No noroeste de Santa Cruz, a localidade de Perito Moreno foi cenário de uma jornada de limpeza comunitária na Reserva Urbana, onde mais de cinquenta pessoas se uniram para recolher resíduos no pântano que abastece de água a cidade.

A iniciativa, nascida do grupo Exploradores de Parque Patagonia, transformou-se rapidamente em uma ação coletiva que envolveu moradores, estudantes, professores, organizações e o município.

Inspirados no Dia do Chamado à Terra

A atividade foi realizada no âmbito do Dia do Chamado à Terra, uma iniciativa internacional que a cada 6 de novembro convida a realizar ações concretas pelo meio ambiente.

“Este ano, a proposta estava associada a limpar nosso entorno, então nos pareceu uma boa oportunidade para trazer o convite a este território. Embora tenha saído de nós, logo se tornou comunitária”, explicou Rocío Navarro, coordenadora de Comunidades no Parque Patagonia.

Participaram organizações como Vecinos por la Laguna, o Club Andino Pari Aike, o município e várias instituições educativas, entre elas a EPP N.º 12.

Cuidar da água, cuidar da história

O grupo escolheu trabalhar na área conhecida como Roca Negra, um espaço muito querido pela comunidade e utilizado para atividades cotidianas como tomar mate, caminhar ou contemplar o pôr do sol.

O pântano, além de ser um sistema vivo e delicado que abastece de água toda a localidade, está carregado de sentido histórico. Perito Moreno antes se chamava Pari Aike, que significa “lugar de juncos”, o que reflete a profunda relação entre a identidade do povo e sua paisagem.

Perito Moreno
Perito Moreno e um gesto comum para a lagoa.

O lixo invisível que se torna paisagem

Durante a jornada foram recolhidos sacos, garrafas, latas, vidros quebrados e papelões. No entanto, o mais preocupante foi o lixo antigo misturado com a terra, que muitas vezes se normaliza e deixa de ser percebido como um problema.

Em apenas duas horas, o caminhão da área de Meio Ambiente ficou cheio pela metade. Mas além da quantidade coletada, o mais valioso foi a ação coletiva visível e tangível: cinquenta pessoas se movendo, carregando sacos e transformando o lugar em tempo real.

Ações locais com impacto local

Para Rocío Navarro, que trabalha há oito anos no Parque Patagonia e cinco no projeto Exploradores de Parque Patagonia, esta jornada não foi um fato isolado, mas parte de uma forma de pensar o futuro.
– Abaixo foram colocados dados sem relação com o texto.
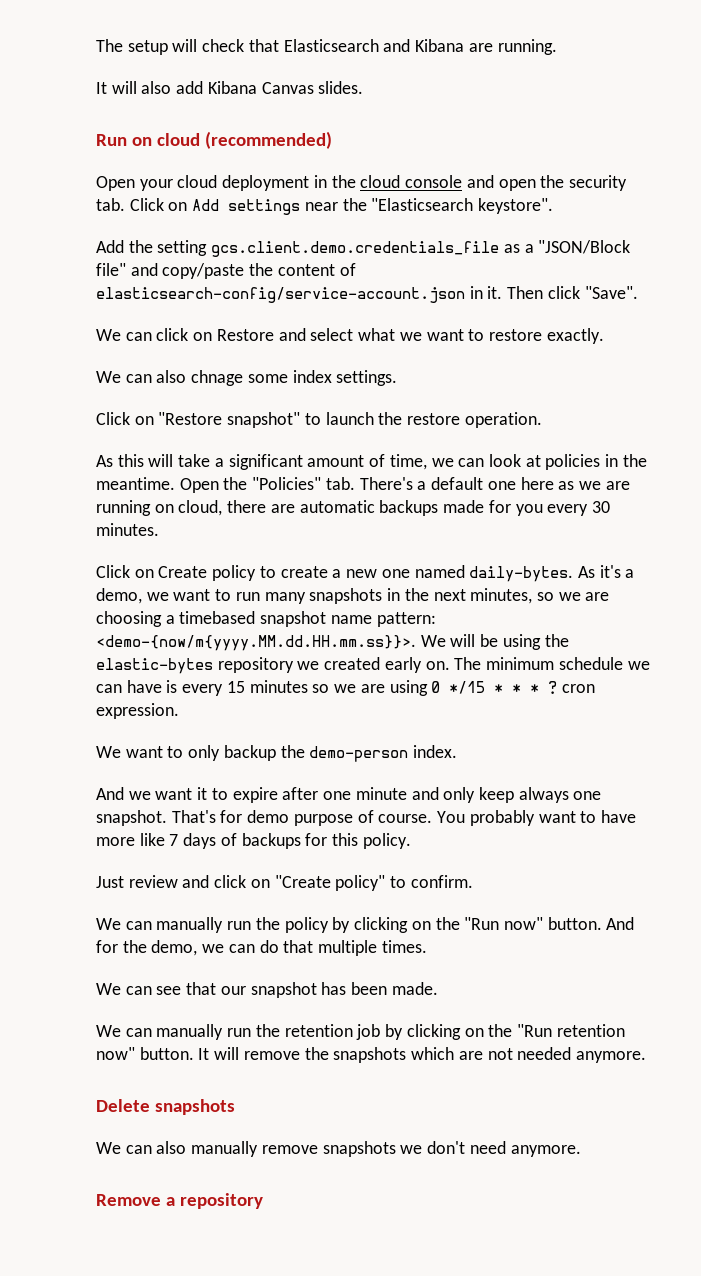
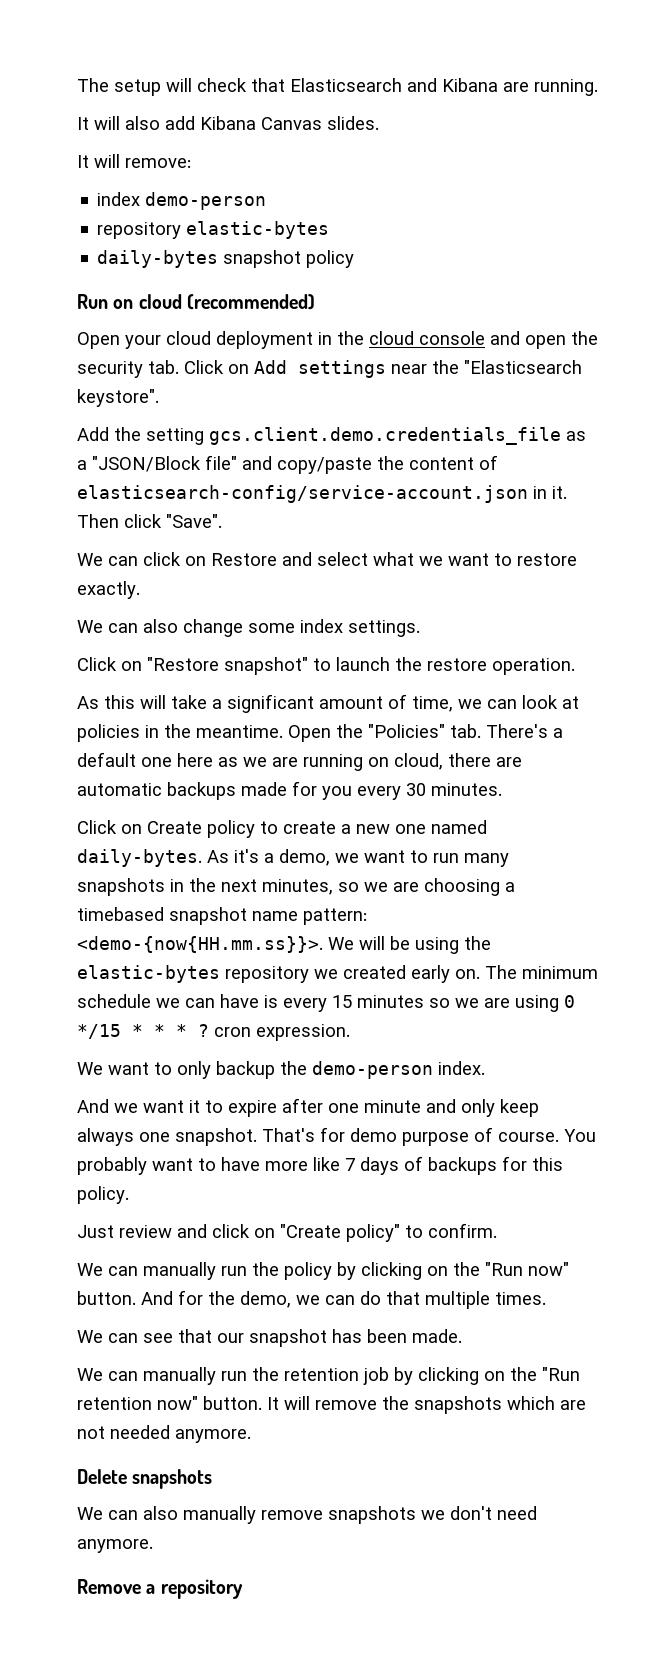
(364, 87) none -> [77,154,191,168] [97,192,267,210] [97,221,330,239] [97,250,355,268] // It will remove: // index demo-person // repository elastic-bytes // daily-bytes snapshot policy
[191,370,244,386] chnage -> [183,619,243,637] change
[96,635,416,651] <demo-{now/m{yyyy.MM.dd.HH.mm.ss}}>. -> [77,936,323,953] <demo-{now{HH.mm.ss}}>.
Em tempos onde predomina o individualismo e a busca por protagonismo nas redes sociais, Rocío destaca o valor das ações pequenas e compartilhadas:

“Com essas ações tão simples, como nos reunirmos duas horas por semana para limpar, tomamos outra dimensão. Porque vai além de recolher lixo; é nos escolhermos como comunidade. Reafirmar que ainda podemos trabalhar por algo em comum”.
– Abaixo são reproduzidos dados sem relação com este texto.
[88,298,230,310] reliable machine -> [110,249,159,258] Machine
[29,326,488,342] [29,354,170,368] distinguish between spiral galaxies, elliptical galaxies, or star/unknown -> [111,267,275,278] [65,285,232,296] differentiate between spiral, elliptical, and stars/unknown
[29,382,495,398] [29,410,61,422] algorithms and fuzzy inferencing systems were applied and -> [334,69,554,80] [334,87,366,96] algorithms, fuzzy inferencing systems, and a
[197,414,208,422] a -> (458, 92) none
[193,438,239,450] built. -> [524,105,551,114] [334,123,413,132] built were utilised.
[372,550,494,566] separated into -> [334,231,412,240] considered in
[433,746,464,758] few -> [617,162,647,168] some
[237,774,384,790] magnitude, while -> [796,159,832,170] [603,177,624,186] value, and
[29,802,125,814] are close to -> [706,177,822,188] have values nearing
Inspirada na frase de Jane Goodall sobre “ações locais com impacto global”, Rocío a adapta à sua maneira: ações locais com impacto local, porque cada gesto comunitário fortalece a esperança e demonstra que ainda se pode fazer algo.
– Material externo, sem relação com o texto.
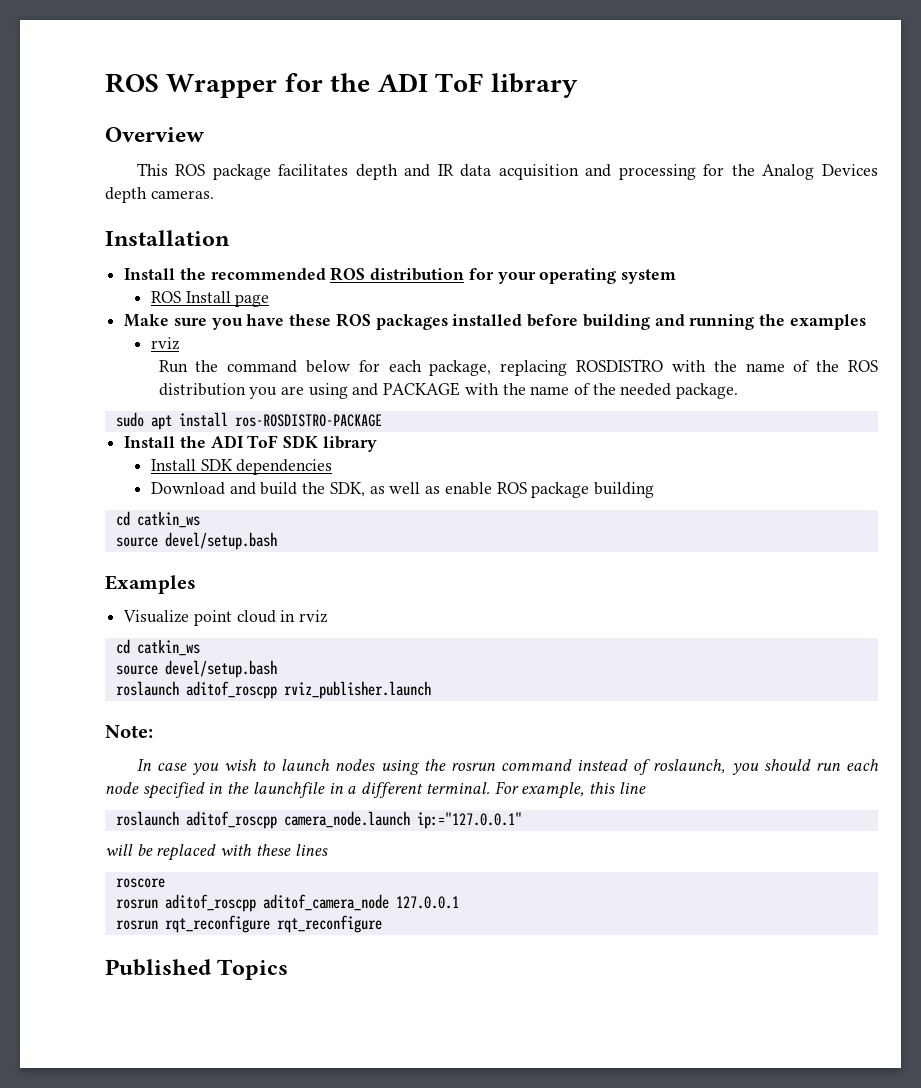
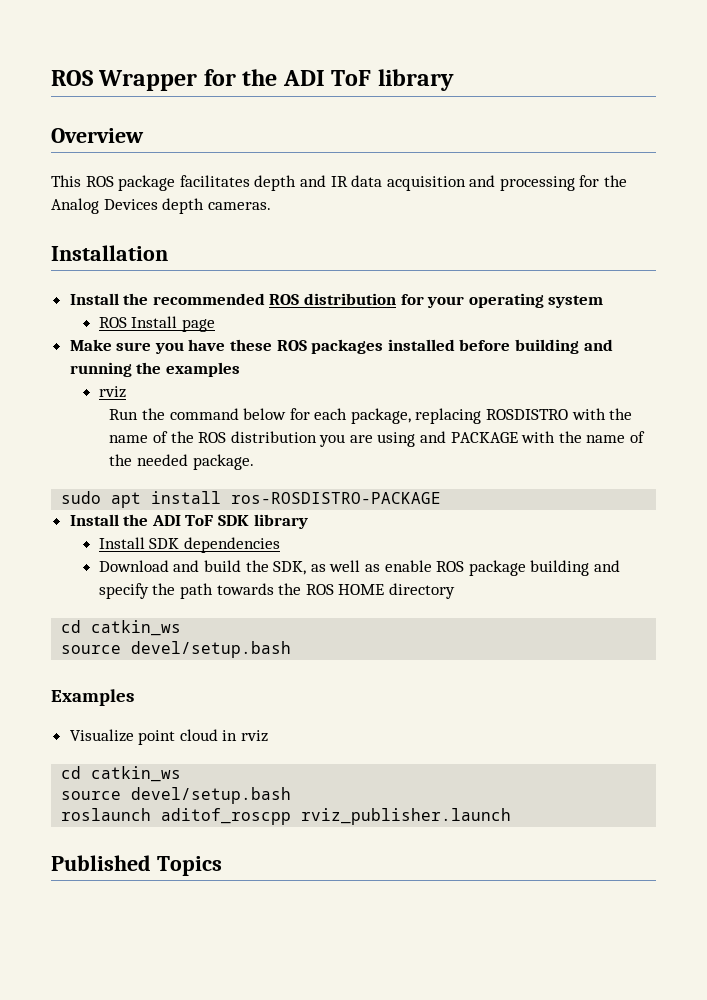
(654, 490) none -> [593,560,620,572] [98,583,455,599] and specify the path towards the ROS HOME directory
[105,725,153,738] [136,759,880,775] [105,781,646,799] [115,811,522,829] [105,844,328,861] [115,878,165,888] [115,894,459,912] [115,915,382,933] // Note: // In case you wish to launch nodes using the rosrun command instead of roslaunch, you should run each node specified in the launchfile in a different terminal. For example, this line // roslaunch aditof_roscpp camera_node.launch ip:="127.0.0.1" // will be replaced with these lines // roscore // rosrun aditof_roscpp aditof_camera_node 127.0.0.1 // rosrun rqt_reconfigure rqt_reconfigure -> (512, 816) none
O desafio: sustentar o trabalho ao longo do tempo

De olho no futuro, o objetivo é manter a continuidade dessas ações. Entre os projetos destacam-se:

  • Ordenar os limites da reserva.
  • Colocar sinalização.
  • Continuar trabalhando com as escolas em educação ambiental.

A chave está no trabalho sustentado e em uma comunidade envolvida, que se comprometa ano após ano com a conservação de seu entorno e sua história.

A jornada de limpeza na Reserva Urbana de Perito Moreno foi muito mais do que recolher lixo: foi um ato de reafirmação comunitária, de cuidado com a água e com a memória coletiva. Em uma paisagem que sustenta a vida e a identidade do povo, essas ações simples se tornam gestos poderosos que lembram que a esperança se constrói entre muitos.